Open Space is honoured to present this major work by an artist of Robert Youds’ experience and stature. During the 1980s, Youds’ work was curated as part of group exhibitions at Open Space, but For Everyone a Fountain is his first solo project here. Throughout the planning, installation, and publication phases of the project, Robert Youds has been unfailingly flexible and understanding during a time of intense transition at Open Space. Youds, as you might guess, has a finely tuned sense of humour. He has been articulate and generous in assisting all of us to step beyond the threshold of For Everyone a Fountain, inviting us into “the best room we will ever know.”
There are many others to thank. Technical consultant Steven A. Bjornson built the algorithm supporting the interpretation of four photographs—a core aspect of the work. For helping during the installation, Open Space thanks Robert Youds’ team Bleda Baris, Elizabeth Charters, Ryan Hatfield, and Rachel Vanderzwet. Youds frequently consulted with his team, and his respect and confidence in their observations was inspiring. At Open Space, technician Miles Giesbrecht, program coordinator Breanna Fabbro, administrative coordinator Regan Shrumm, and curatorial assistant Margaret “Greta“ Hamilton carried all aspects of the project with professional diligence and enthusiasm. Graphic designer Leah McInnis helped us with the marketing materials. Producing this publication involved extensive contributions by photographer Tara Nicholson; videographer Naomi Kennedy; essayists Lisa Baldissera, Diana Freundl, and Regan Shrumm; editor and designer Sophie Pouyanne; and executive director Kegan McFadden. Robert Youds and his partner, Christine Toller, assisted with visuals, graphic design, and editing, and advised on this publication throughout, in countless ways.

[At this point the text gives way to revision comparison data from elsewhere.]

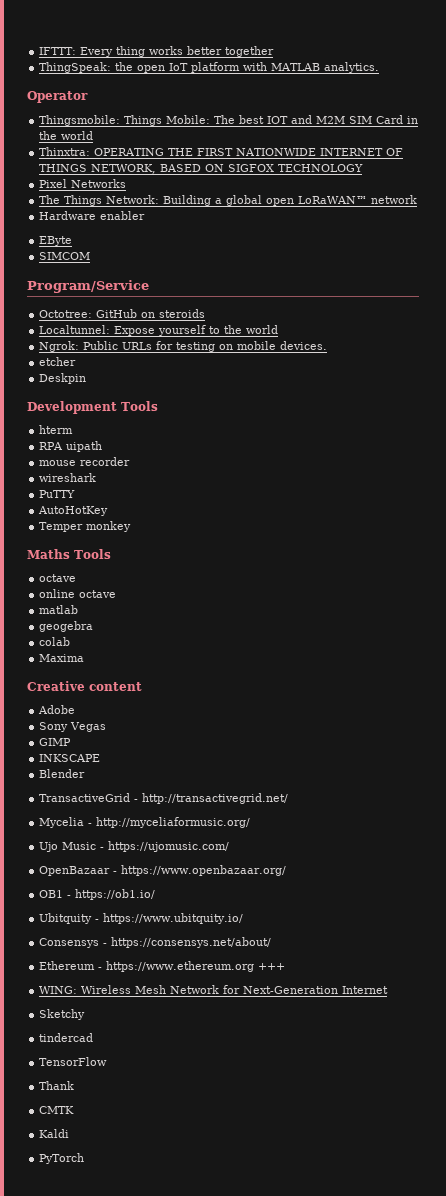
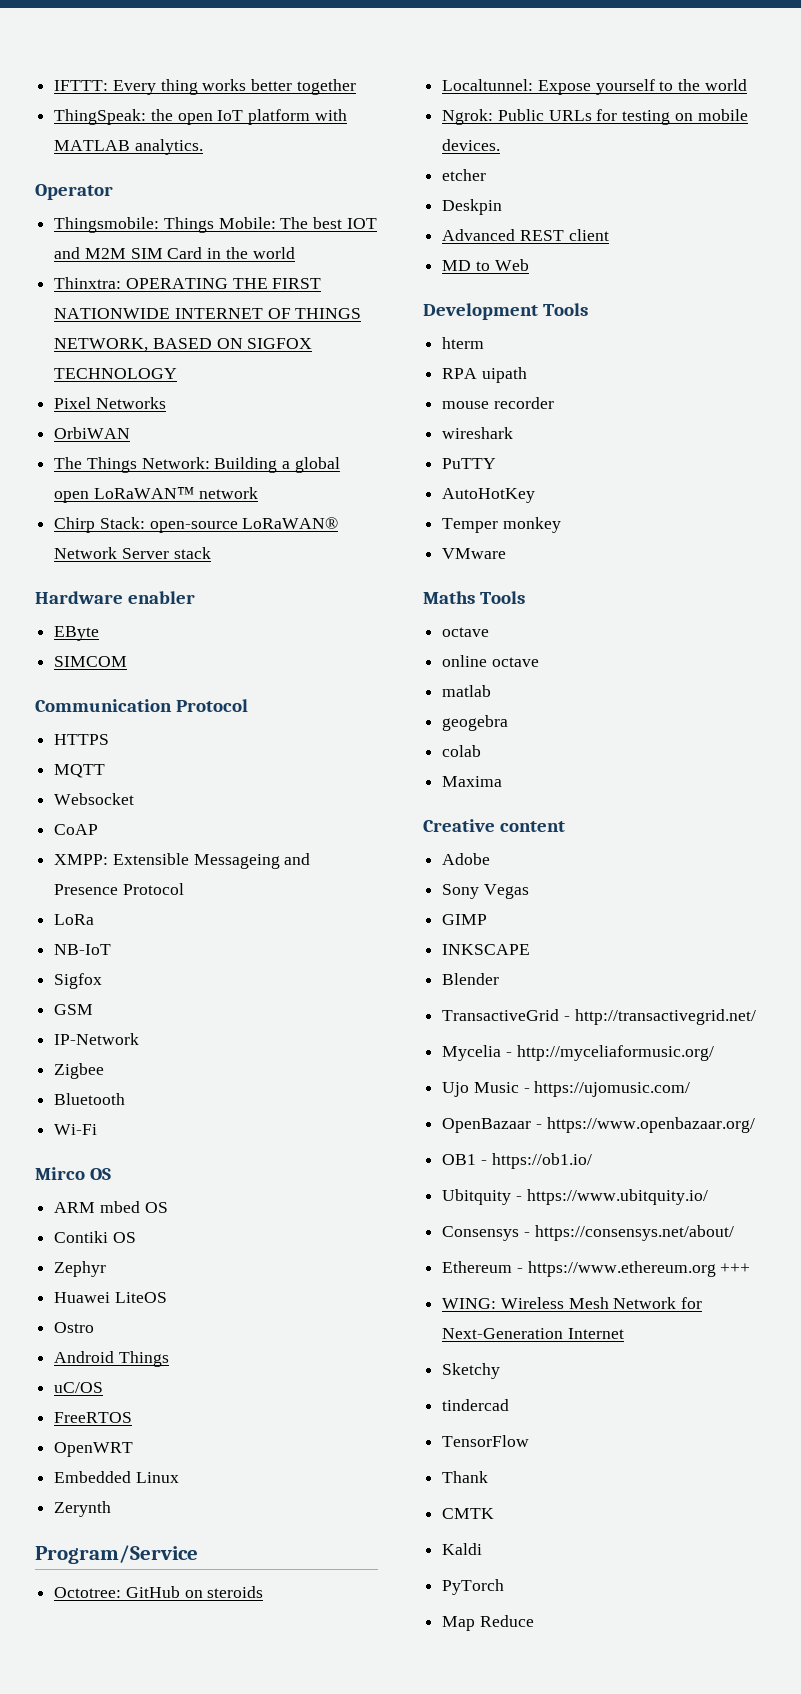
+ OrbiWAN
+ Chirp Stack: open-source LoRaWAN® Network Server stack
  Hardware enabler
  EByte
  SIMCOM
+ Communication Protocol
+ HTTPS
+ MQTT
+ Websocket
+ CoAP
+ XMPP: Extensible Messageing and Presence Protocol
+ LoRa
+ NB-IoT
+ Sigfox
+ GSM
+ IP-Network
+ Zigbee
+ Bluetooth
+ Wi-Fi
+ Mirco OS
+ ARM mbed OS
+ Contiki OS
+ Zephyr
+ Huawei LiteOS
+ Ostro
+ Android Things
+ uC/OS
+ FreeRTOS
+ OpenWRT
+ Embedded Linux
+ Zerynth
+ Advanced REST client
+ MD to Web
+ VMware
+ Map Reduce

Open Space is grateful to the Canada Council for the Arts, the BC Arts Council, the Arts Development Fund of the Capital Regional District, BC Community Gaming Grants, Young Canada Works, and the Victoria Foundation, as well as our members, board of directors, and volunteers.
We recognize that the work of Open Space is carried out on unceded First Nations territories. The City of Victoria and surrounding CRD municipalities lie on the territories of the Lekwungen and Coast Salish peoples, including the Esquimalt, Songhees, and WSÁNEĆ First Nations. We are fortunate and grateful to live, work, think, and create on these lands.